[Start of Attachment]

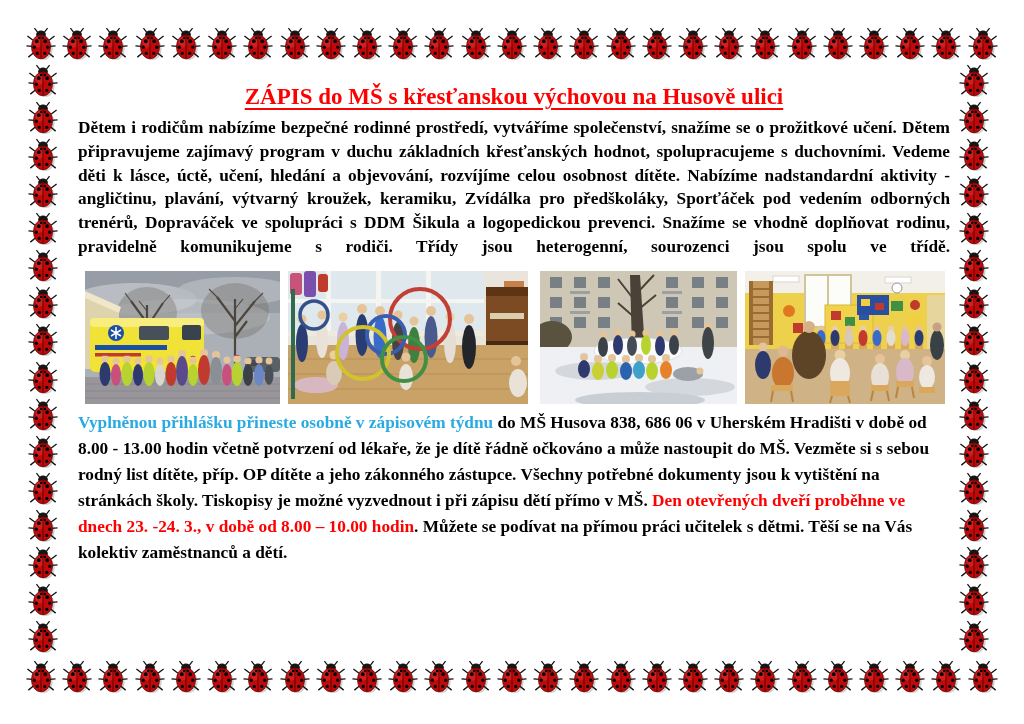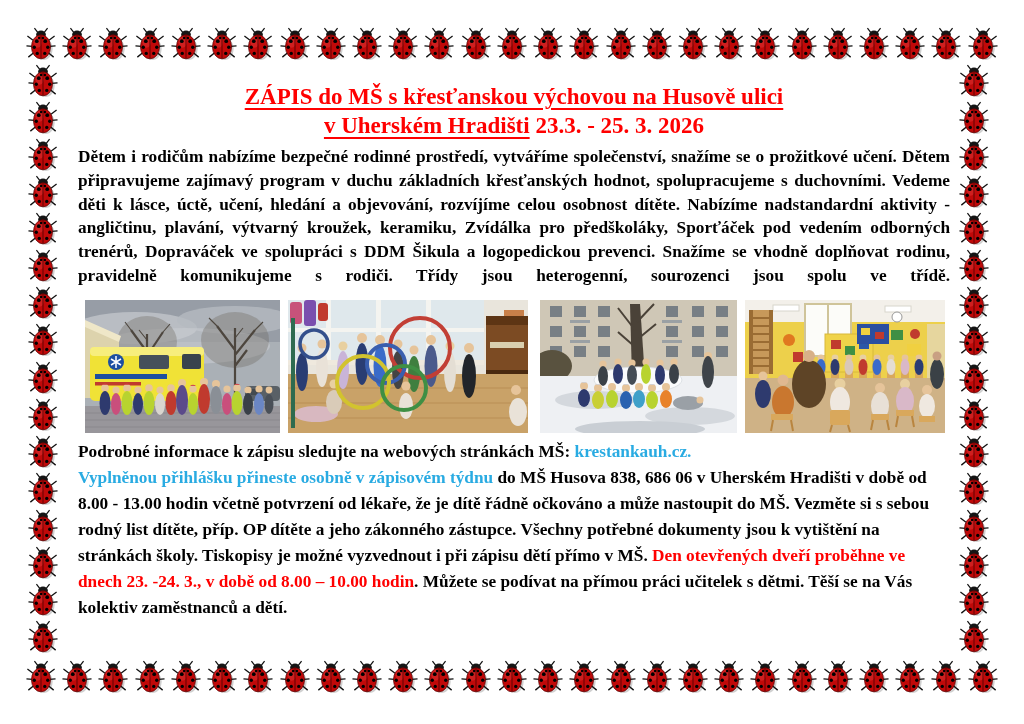"v Uherském Hradišti 23.3. -" div { html: <div><span>v Uherském Hradišti</span><span> 23.3. - 25. 3. 2026</span></div> -> none }
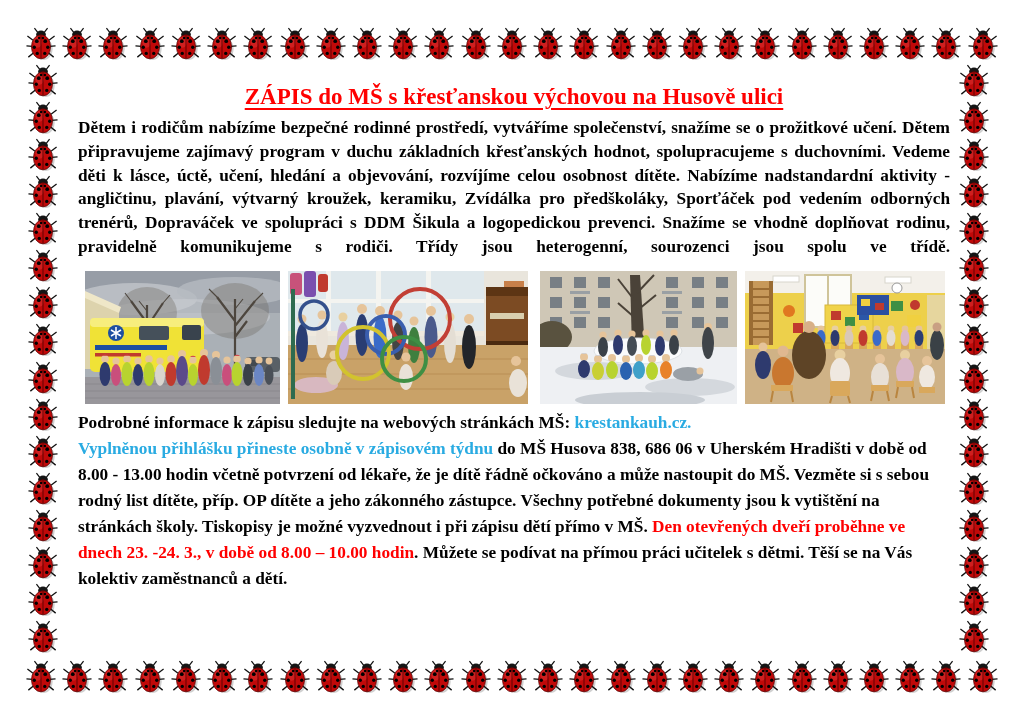"Podrobné informace k zápisu sledujte" p.info-p { html: <p><span>Podrobné informace k zápisu sledujte na webových stránkách MŠ: </span><span>krestankauh.cz.</span></p> -> none }
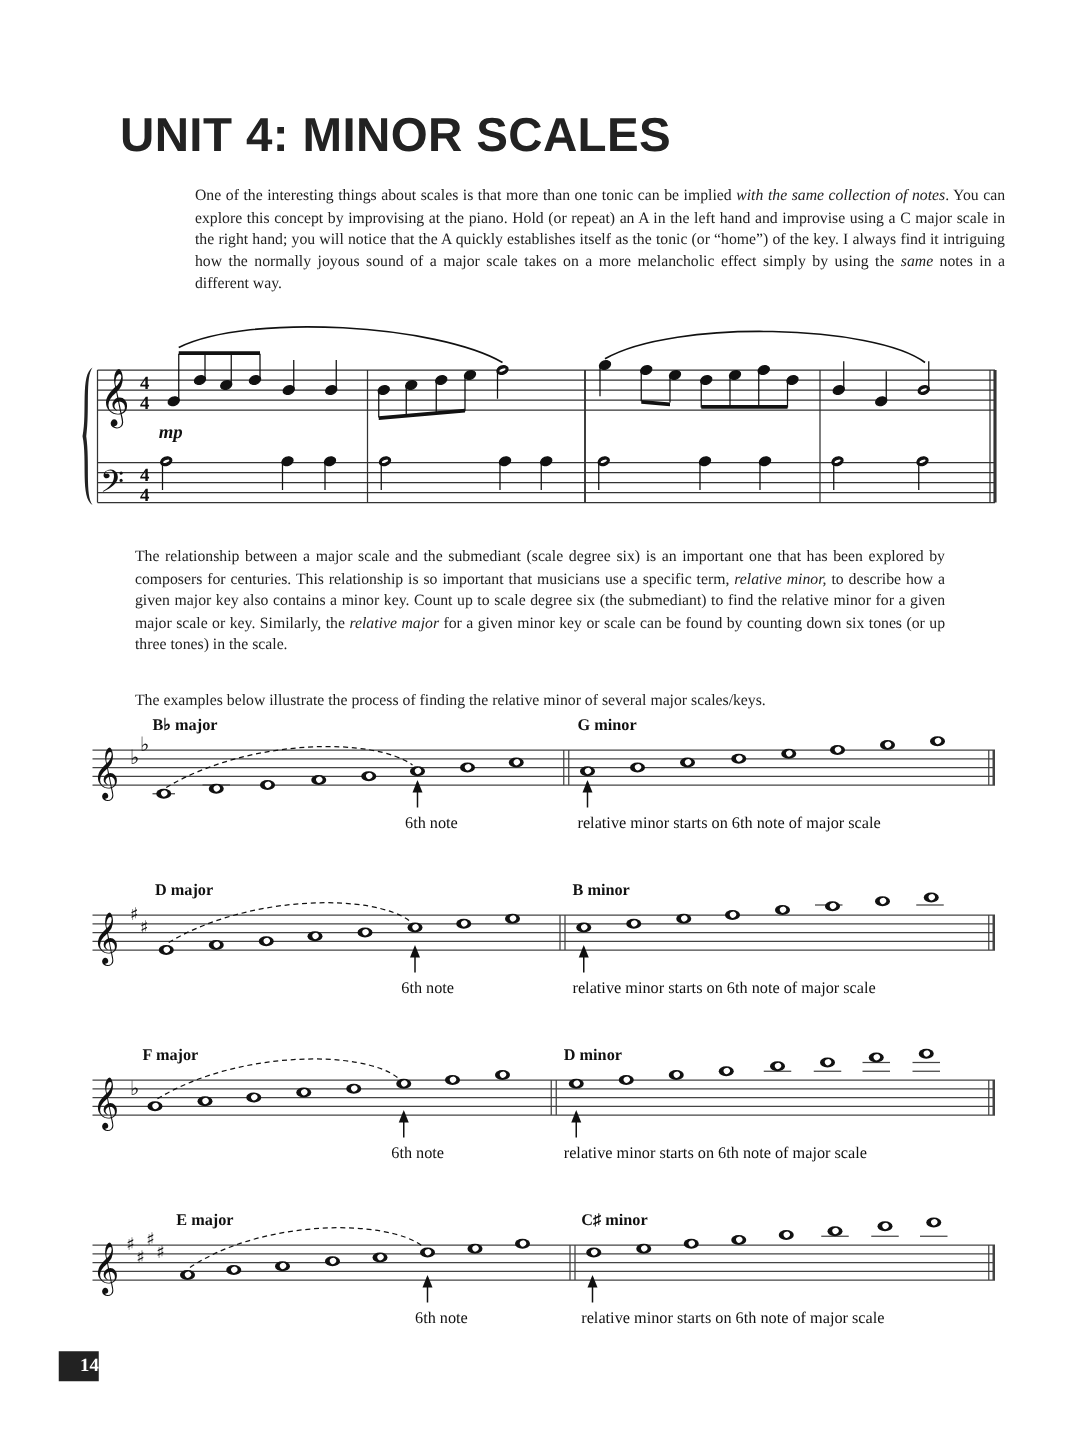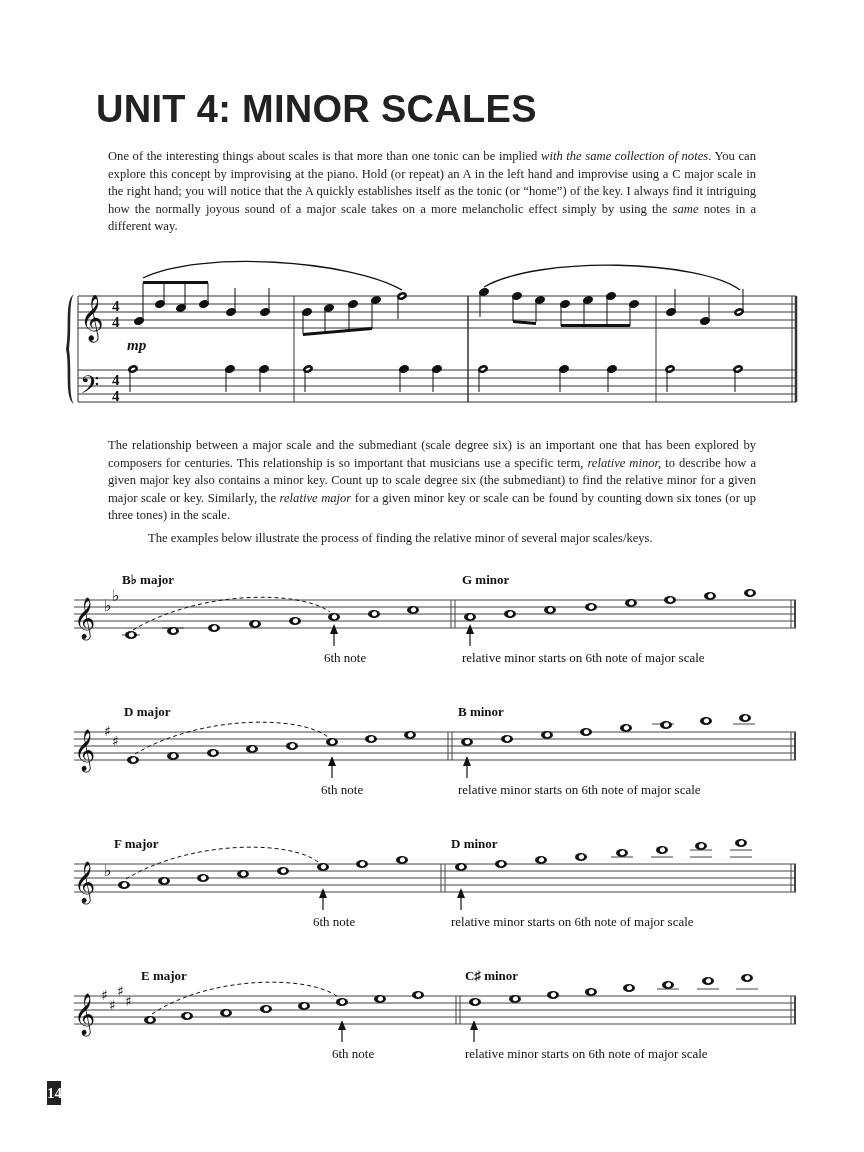"One of the interesting things" .p1 { margin-left: none -> 48px }
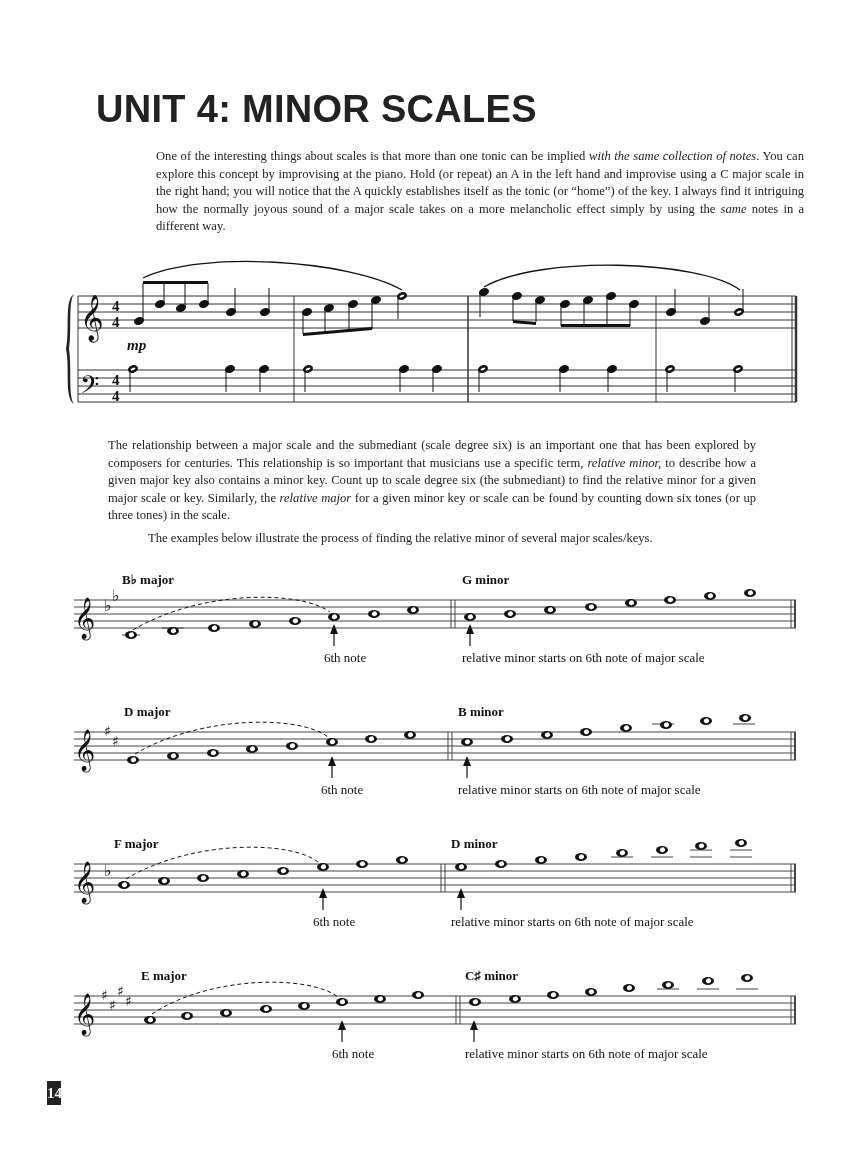"The examples below illustrate the" .p3 { margin-left: 40px -> none; top: 530px -> 552px }
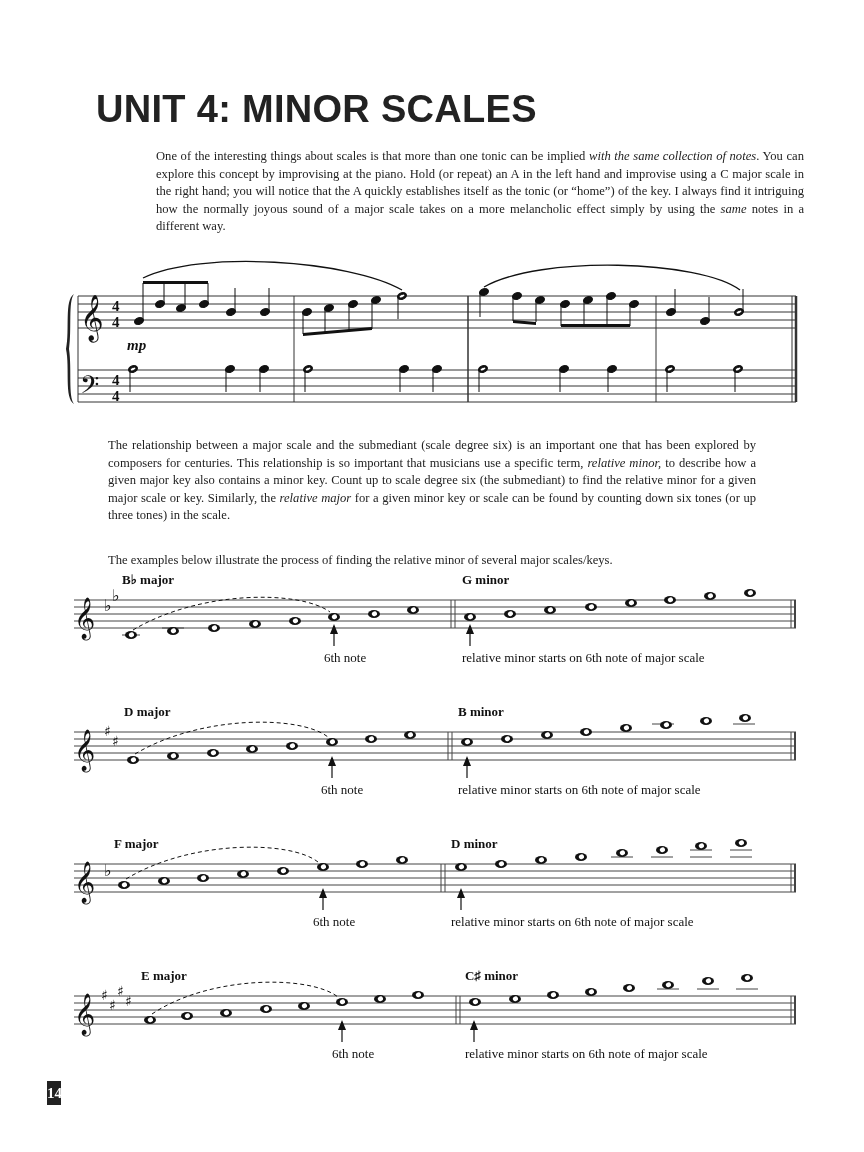"14" .pagenum { width: 14px -> 32px }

[End of Attachment]

__What the exercise asks__
Write out, please, the lines of the listing above from the one with "of the interesting" through the very last, exactly as given and with no pictures.

__Task result__
"One of the interesting things" .p1 { margin-left: none -> 48px }
"The examples below illustrate the" .p3 { margin-left: 40px -> none; top: 530px -> 552px }
"14" .pagenum { width: 14px -> 32px }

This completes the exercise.